Not Just a Matter of Degrees | Karen Lankford, PhD, Neuroscientist at Yale University

It has often been noted that the characteristic behaviors which we think of as making us human – language, tool use, and reason – are all also observed in other animals, albeit to a lesser degree. Some have tried to argue therefore that humans only differ from other animals in degree, not kind. However, this thinking misses one glaringly obvious difference between the roles these activities play in the lives of humans and other animals.

For other animals, language, tool use, and reason are purely utilitarian. They serve very limited functions and are employed to accomplish immediate goals. For humans, they permeate every aspect of our lives and take over functions that in other animals are controlled by instinct or learned social behaviors. It is not just a matter of different degrees of sophistication in tools or language.

It is not simply that an otter uses a rock to break open a shellfish, while a particle physicist designs a collider to break open an atom. It is also that humans often decorate tools and turn them into art objects and status symbols or make things just for the fun of making them. The same is true with language.

Other animals use their language skills solely for communicating immediately relevant information to others. Humans use language for social bonding, self-expression, competition, status displays, and fun. We make jokes and puns, produce crossword puzzles, and write erotic poetry. Language is so important to humans that giving someone “the silent treatment” is considered a punishment.

Humans do not just use their reasoning abilities to solve immediate problems. Humans try to decipher dead languages and calculate the age of the universe. We invent games and puzzles which exist solely for the purpose of having other people solve them. None of these actions serve any obvious survival value, but humans feel compelled to do them. Humans therefore experience language, tool uses, and reason in a manner that is qualitatively different from other animals. This is a difference in kind, not just a matter of degrees.

In a similar vein, many people tend to think that conditions such as clinical depression, anxiety disorders, and PTSD simply describe someone who is somewhat more depressed, anxious, or stressed than what they themselves experience in difficult times. They assume that the kinds of techniques which they use to cheer themselves up, calm themselves down, or distract themselves from problems should be sufficient to manage the problem.

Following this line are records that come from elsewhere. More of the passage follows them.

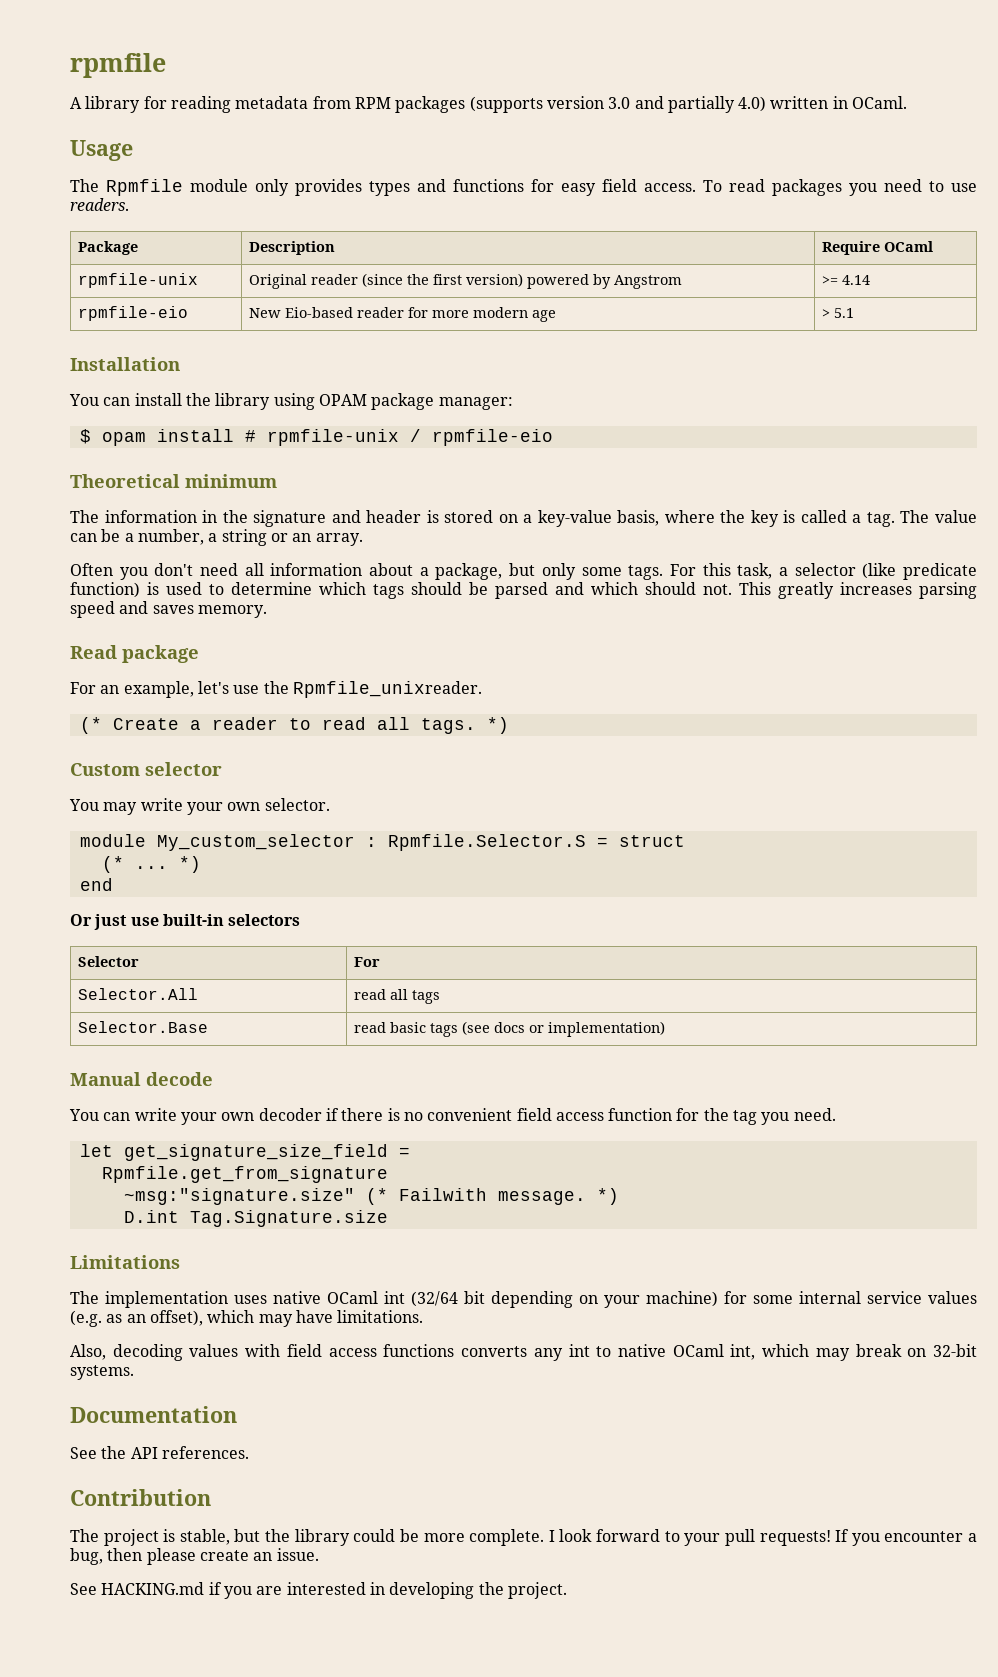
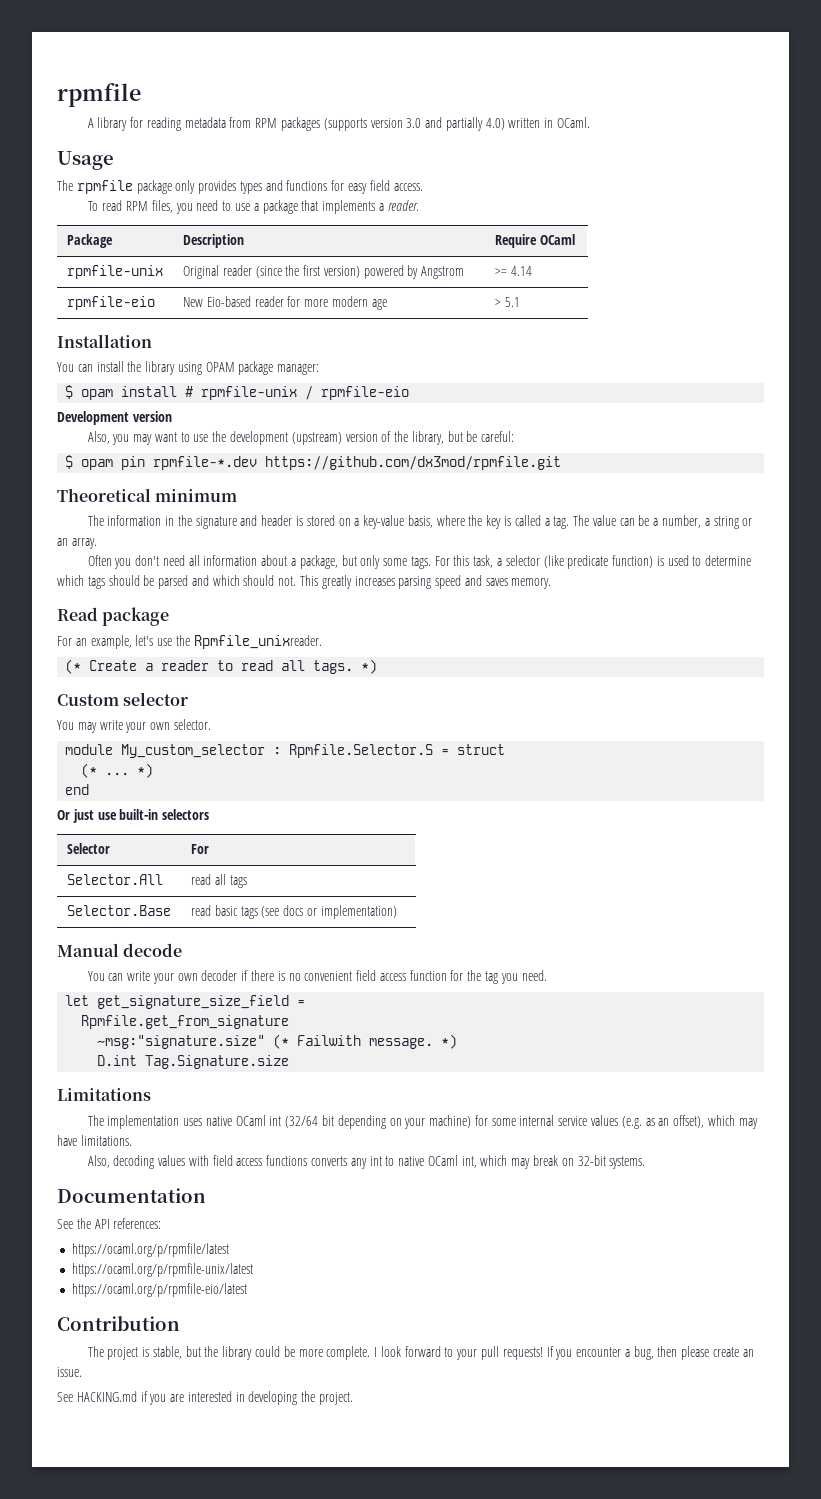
- The Rpmfile module only provides types and functions for easy field access. To read packages you need to use readers.
+ The rpmfile package only provides types and functions for easy field access.
+ To read RPM files, you need to use a package that implements a reader.
+ Development version
+ Also, you may want to use the development (upstream) version of the library, but be careful:
+ $ opam pin rpmfile-*.dev https://github.com/dx3mod/rpmfile.git
- See the API references.
+ See the API references:
+ https://ocaml.org/p/rpmfile/latest
+ https://ocaml.org/p/rpmfile-unix/latest
+ https://ocaml.org/p/rpmfile-eio/latest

The experiences of clinical depression, anxiety attacks, or PTSD however, are qualitatively different from mere sadness, worry, “feeling stressed out”. The effects of these neuropsychiatric conditions permeate every aspect of the person’s life. They force the sufferers to devote an extraordinary amount of energy just to carry out the ordinary tasks of daily living.

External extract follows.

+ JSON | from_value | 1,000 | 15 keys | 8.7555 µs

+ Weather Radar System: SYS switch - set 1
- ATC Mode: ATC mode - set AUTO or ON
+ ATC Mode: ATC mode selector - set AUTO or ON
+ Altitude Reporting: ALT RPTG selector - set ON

Clinical depression often feels like such a crushing weight on the person’s chest that is difficult to for them to even get out of bed. Anxiety attacks often send people to the ER for evaluation of a possible heart attack. PTSD can make people afraid to leave their own home for fear that they will have a sudden break down in the middle of the street. These are not things that people can just snap out of or push though.

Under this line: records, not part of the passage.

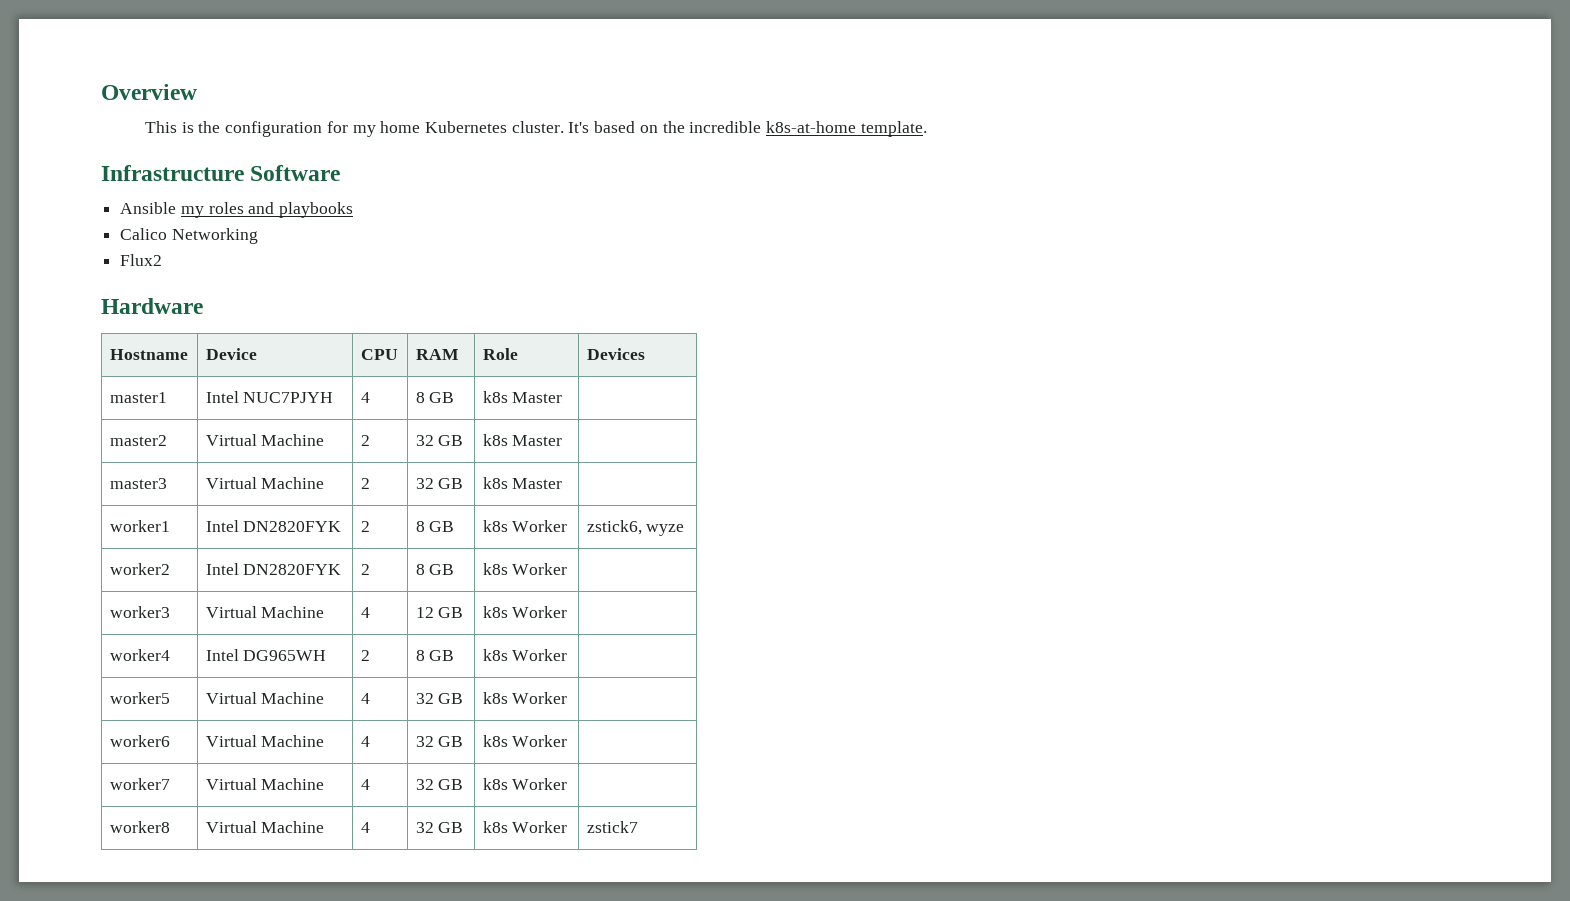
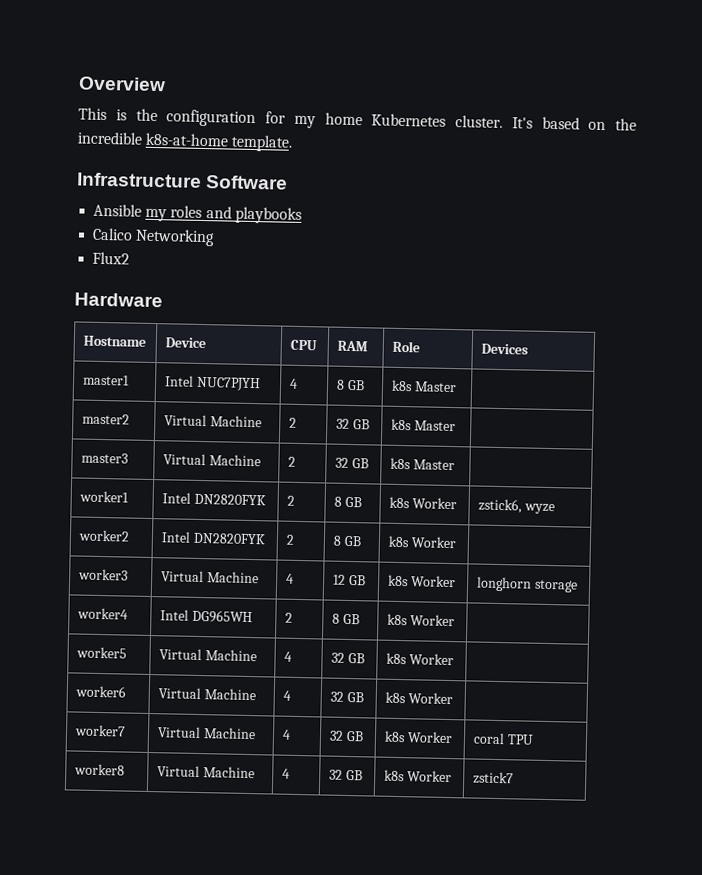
- worker3 | Virtual Machine | 4 | 12 GB | k8s Worker |
+ worker3 | Virtual Machine | 4 | 12 GB | k8s Worker | longhorn storage
- worker7 | Virtual Machine | 4 | 32 GB | k8s Worker |
+ worker7 | Virtual Machine | 4 | 32 GB | k8s Worker | coral TPU

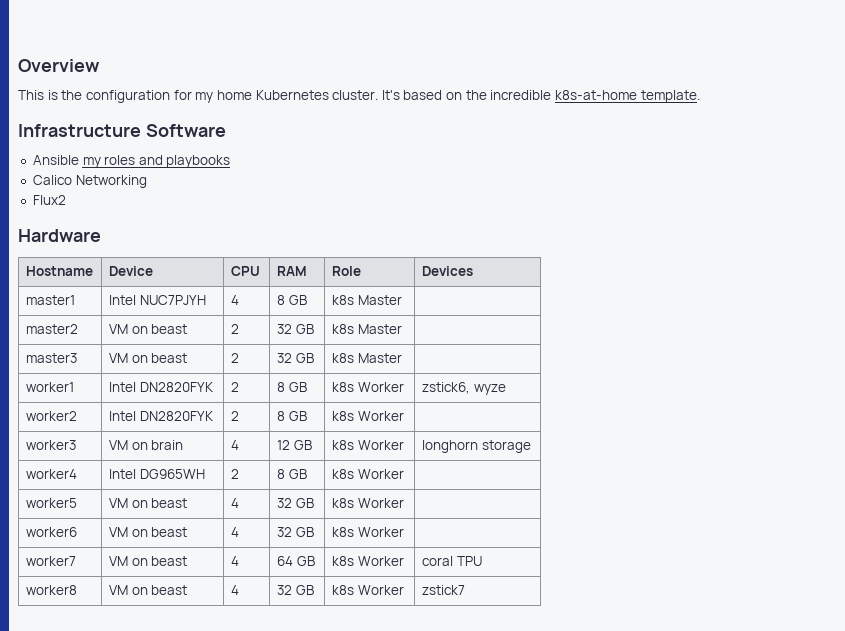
- master2 | Virtual Machine | 2 | 32 GB | k8s Master |
+ master2 | VM on beast | 2 | 32 GB | k8s Master |
- master3 | Virtual Machine | 2 | 32 GB | k8s Master |
+ master3 | VM on beast | 2 | 32 GB | k8s Master |
- worker3 | Virtual Machine | 4 | 12 GB | k8s Worker | longhorn storage
+ worker3 | VM on brain | 4 | 12 GB | k8s Worker | longhorn storage
- worker5 | Virtual Machine | 4 | 32 GB | k8s Worker |
+ worker5 | VM on beast | 4 | 32 GB | k8s Worker |
- worker6 | Virtual Machine | 4 | 32 GB | k8s Worker |
+ worker6 | VM on beast | 4 | 32 GB | k8s Worker |
- worker7 | Virtual Machine | 4 | 32 GB | k8s Worker | coral TPU
+ worker7 | VM on beast | 4 | 64 GB | k8s Worker | coral TPU
- worker8 | Virtual Machine | 4 | 32 GB | k8s Worker | zstick7
+ worker8 | VM on beast | 4 | 32 GB | k8s Worker | zstick7

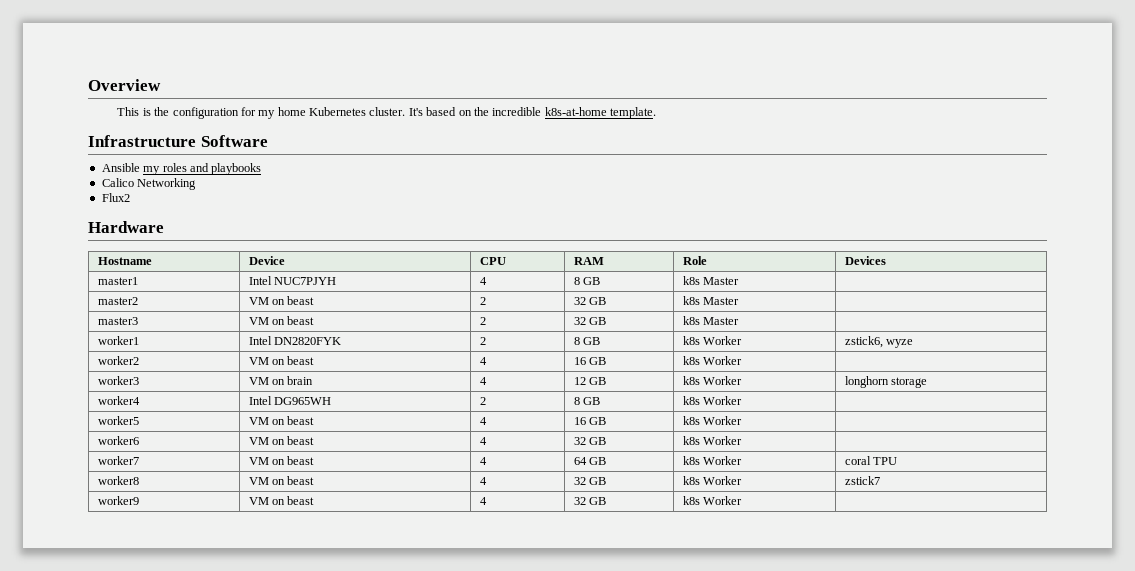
- worker2 | Intel DN2820FYK | 2 | 8 GB | k8s Worker |
+ worker2 | VM on beast | 4 | 16 GB | k8s Worker |
- worker5 | VM on beast | 4 | 32 GB | k8s Worker |
+ worker5 | VM on beast | 4 | 16 GB | k8s Worker |
+ worker9 | VM on beast | 4 | 32 GB | k8s Worker |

The kinds of activities which would cheer up someone who was simply feeling a bit depressed, such as taking a walk or eating some ice cream, might have some tiny benefit for a person experiencing clinical depression, but they would be the equivalent of throwing a glass of water on a wildfire. The kinds of well-meaning advice that is so often given by friends and family to someone suffering from one of these conditions does not even come close to addressing the problem.

We need to treat serious health problems seriously, whether they happen to be in the brain, or some other part of the body. We need to be as serious about early treatment and prevention for mental illnesses as we are about heart disease or breast cancer, because each can be fatal if left untreated. It should not take a drug overdose, suicide attempt, or arrest to get someone into treatment.

We need to stop belittling people who have the good sense to recognize that something is wrong and do something about it before they become a statistic. Early treatment produces better outcomes. This is true for heart disease, and cancer, and mental health disorders.